Alcoholic vapor is pushed up the column riser using pressure. When the vapor makes contact with the reflux condenser it is recondensed to liquid form. The liquid then falls back down the column riser where it is revaporized. A small portion of the liquid in the column is captured in a cup/slant. During the distillation run, this liquid is slowly drained out. The overflow from the cup is redistilled. Both the overflow and the reflux create a much purer liquid.
A pot still is a type of distillation apparatus. This type of still is predominantly used to distill flavored liquors such as Irish grain whiskey or cotch malt whiskey.The mash is contained in the pot. A fire is used to heat the pot still directly. These stills are predominately made of copper due to the fact that direct heat is applied to heat the mash inside the pot. These stills are very popular in the production of spriters that have pronounced flavor. Pot stills are used in batch distillation.
These stills have columns with plates inside of them. The purpose of the plates is to help redistill the liquid in order to create a higher proof. The vapor inside the column comes into contact with the plates and caps. This results in the vapor being condensed back into liquid. The vapor rises then condenses and cools, causing some vapor to move on and some of the vapor to drip back down the column. The liquid that falls will eventually be pushed back up the column.
Bubble plates essentially create more reflux in the column. This ensures several distillation cycles in a single run. This means that the liquid will change to vapor and back to liquid several times in a single run until a purified alcohol liquid is created. The bubble cap is the main factor responsible for this cycle, known as phase change.
The thumper keg is a very old design. It is often referred to as the doubler. It can speed up the distillation process and increase the alcohol content of certain wines and spirits. Vapor from the head of the kettle is moved along a tube to the bottom of the thumper. When the vapor enters the thumper it is cooled back down to a liquid. The vapor is condensed while the liquid in the thumper is heated at the same time. Thumper kegs are traditionally made of steel, wood, or copper.
Reflux stills are some of the most common and popular designs of stills used today. Reflux still creates alcohol with little to no flavor as well as substantially higher proof. The still has a fractioning column inside it. The rising vapor is condensed through the help of liquid reflux. This helps to increase the efficiency of the distillation process. And, in turn, the purity of the liquid is intensified.
A shotgun condensor is a cooling apparatus. It cools vapor down and transforms it back into liquid. The shotgun condensor is attached to the top of a packed column. It has a plate installed in it. This plate helps to divert a portion of the condensed alcohol. The condensed alcohol is diverted out of the collection tube. The remaining liquid will drop over the packing. This type of condenser is used in a reflux still design.

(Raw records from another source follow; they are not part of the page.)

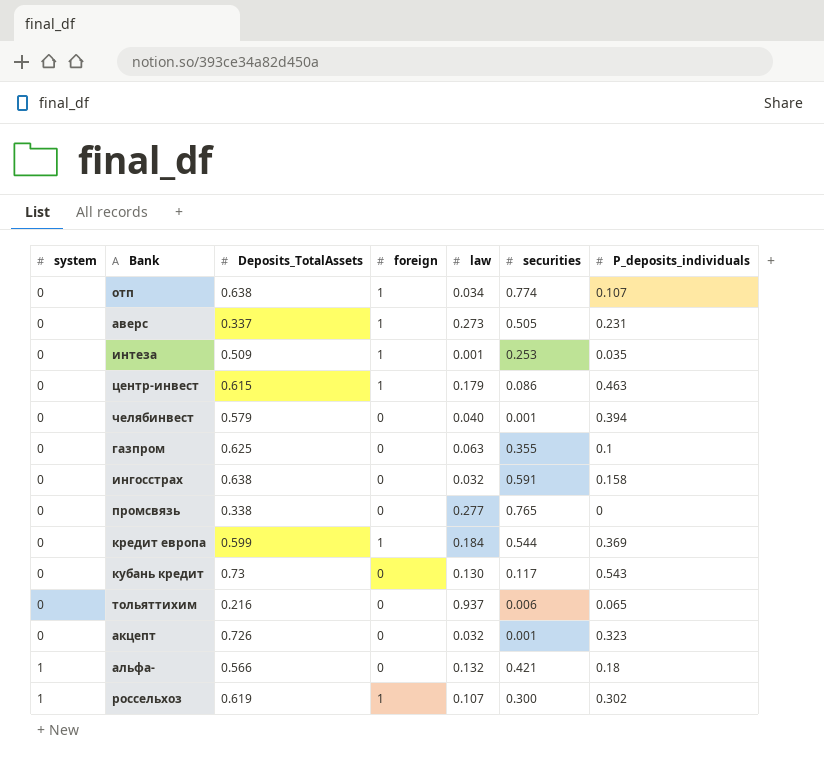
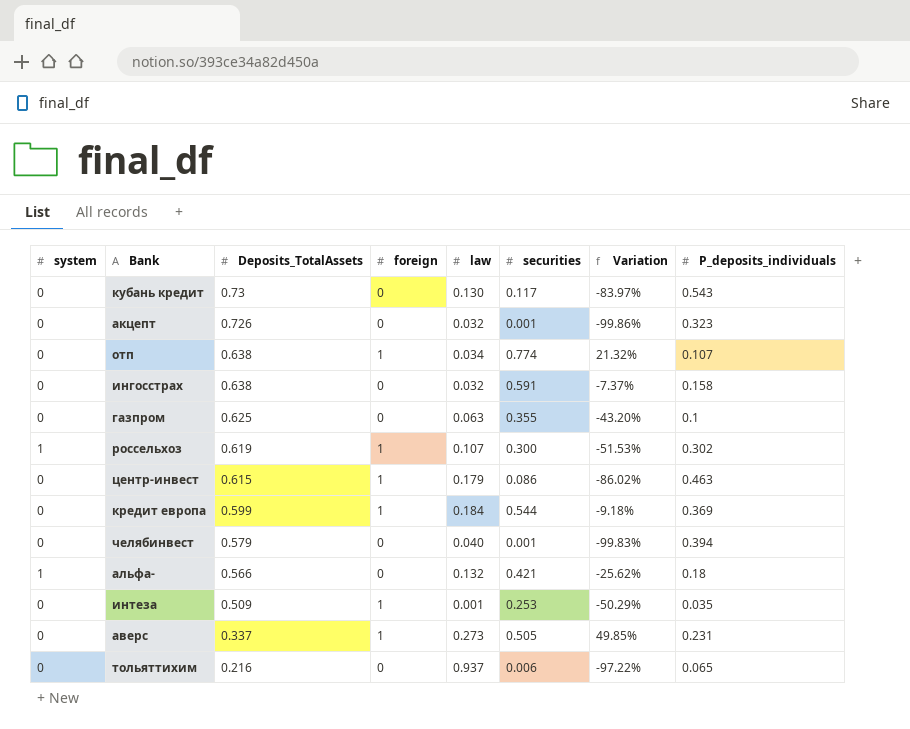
row order: system ascending -> Deposits_TotalAssets descending
column Variation | formula: none -> ([securities] - [Deposits_TotalAssets]) / [Deposits_TotalAssets]
row промсвязь: 0 | 0.338 | 0 | 0.277 | 0.765 | 0 -> none

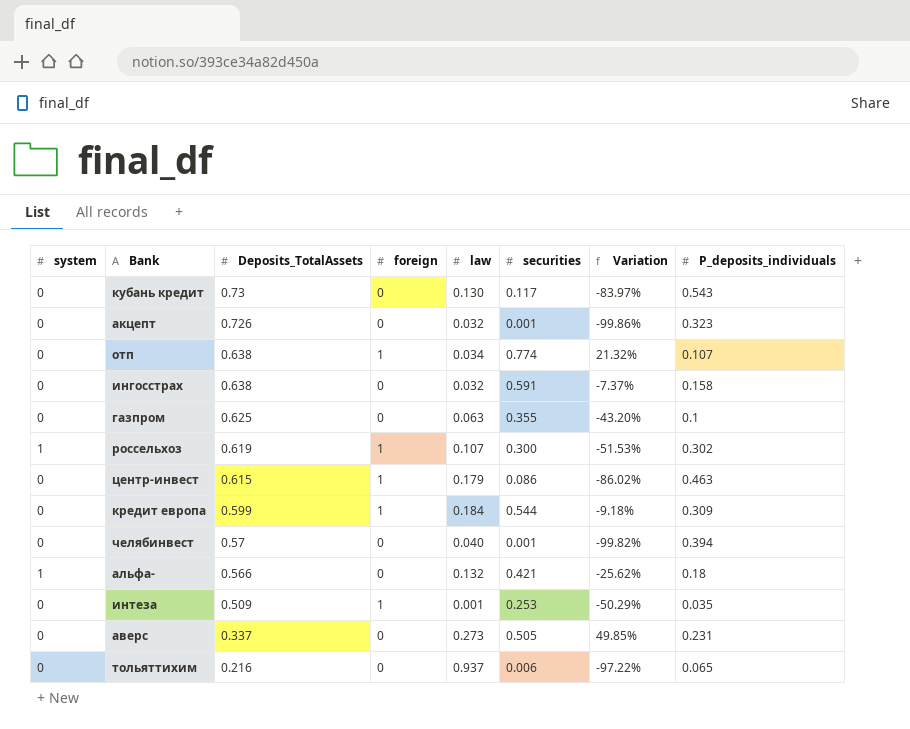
кредит европа | P_deposits_individuals: 0.369 -> 0.309
челябинвест | Deposits_TotalAssets: 0.579 -> 0.57
челябинвест | Variation: -99.83% -> -99.82%
аверс | foreign: 1 -> 0

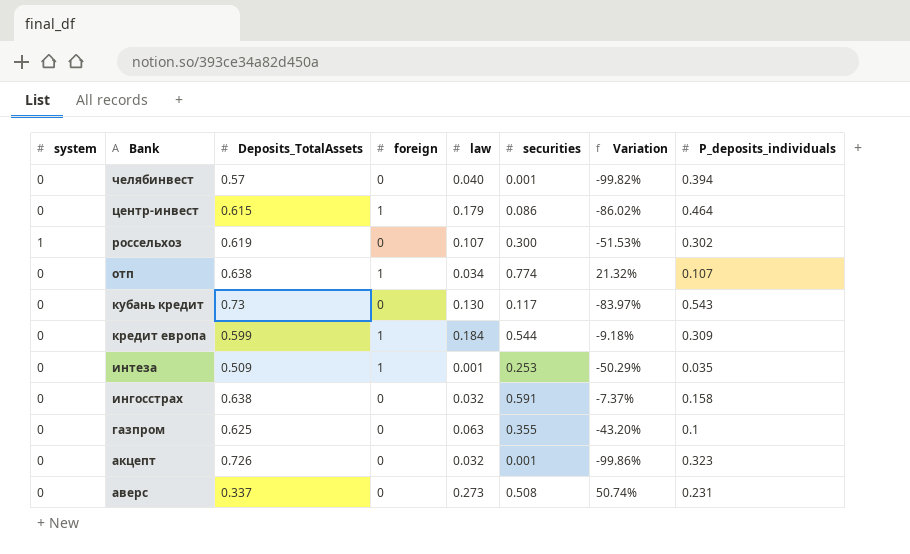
row order: Deposits_TotalAssets descending -> Bank descending
row альфа-: 1 | 0.566 | 0 | 0.132 | 0.421 | -25.62% | 0.18 -> none
row тольяттихим: 0 | 0.216 | 0 | 0.937 | 0.006 | -97.22% | 0.065 -> none
центр-инвест | P_deposits_individuals: 0.463 -> 0.464
россельхоз | foreign: 1 -> 0
аверс | securities: 0.505 -> 0.508
аверс | Variation: 49.85% -> 50.74%

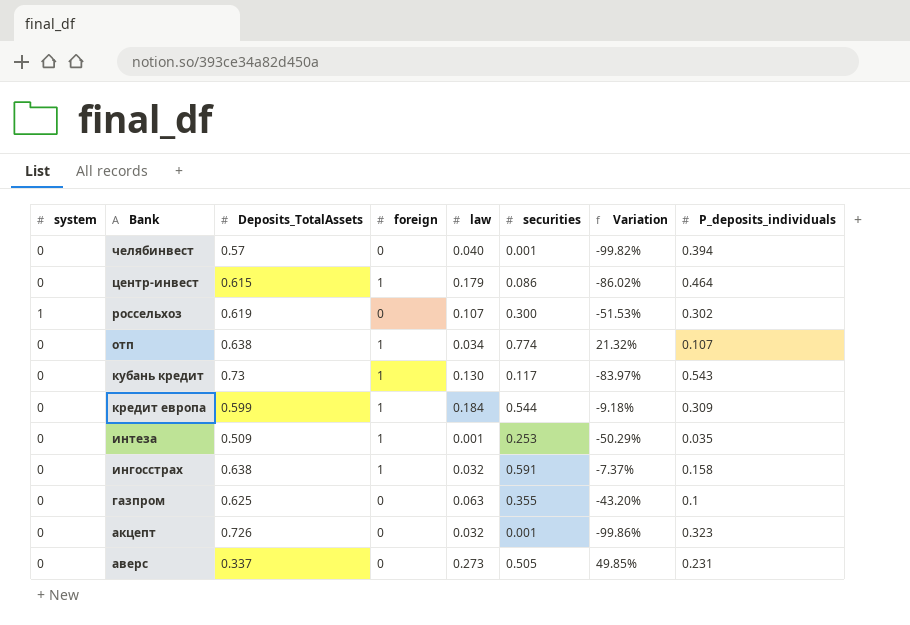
кубань кредит | foreign: 0 -> 1
ингосстрах | foreign: 0 -> 1
аверс | securities: 0.508 -> 0.505
аверс | Variation: 50.74% -> 49.85%

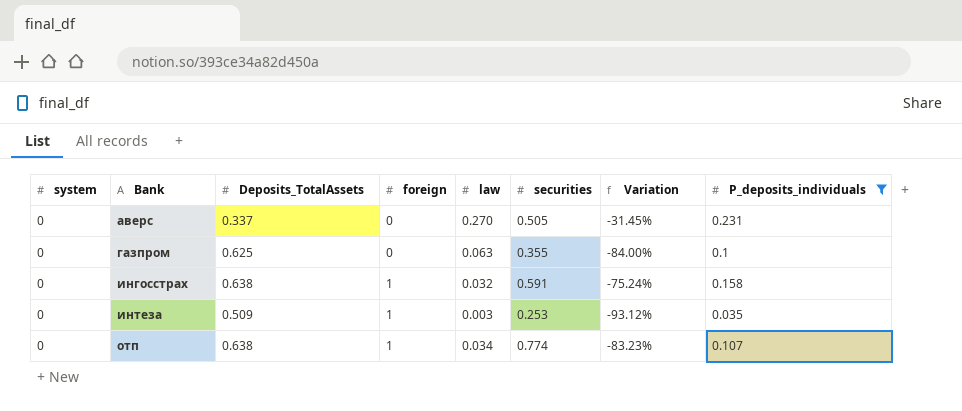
filter: none -> P_deposits_individuals <= 0.231
row order: Bank descending -> Bank ascending
column Variation | formula: ([securities] - [Deposits_TotalAssets]) / [Deposits_TotalAssets] -> ([P_deposits_individuals] - [Deposits_TotalAssets]) / [Deposits_TotalAssets]
аверс | law: 0.273 -> 0.270
интеза | law: 0.001 -> 0.003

A dephlegmator is a column made with plates or column packing that will either partially or fully condense vapor that travels through it. Condensation is created at the top of the column. It is known for creating layers of condensation through this process. Liquid that has a higher boiling point will return to liquid form while liquid that has a lower boiling point will remain vapor and pass through the apparatus.The main function of a dephlegmator in distillation is to produce liquid for reboiling.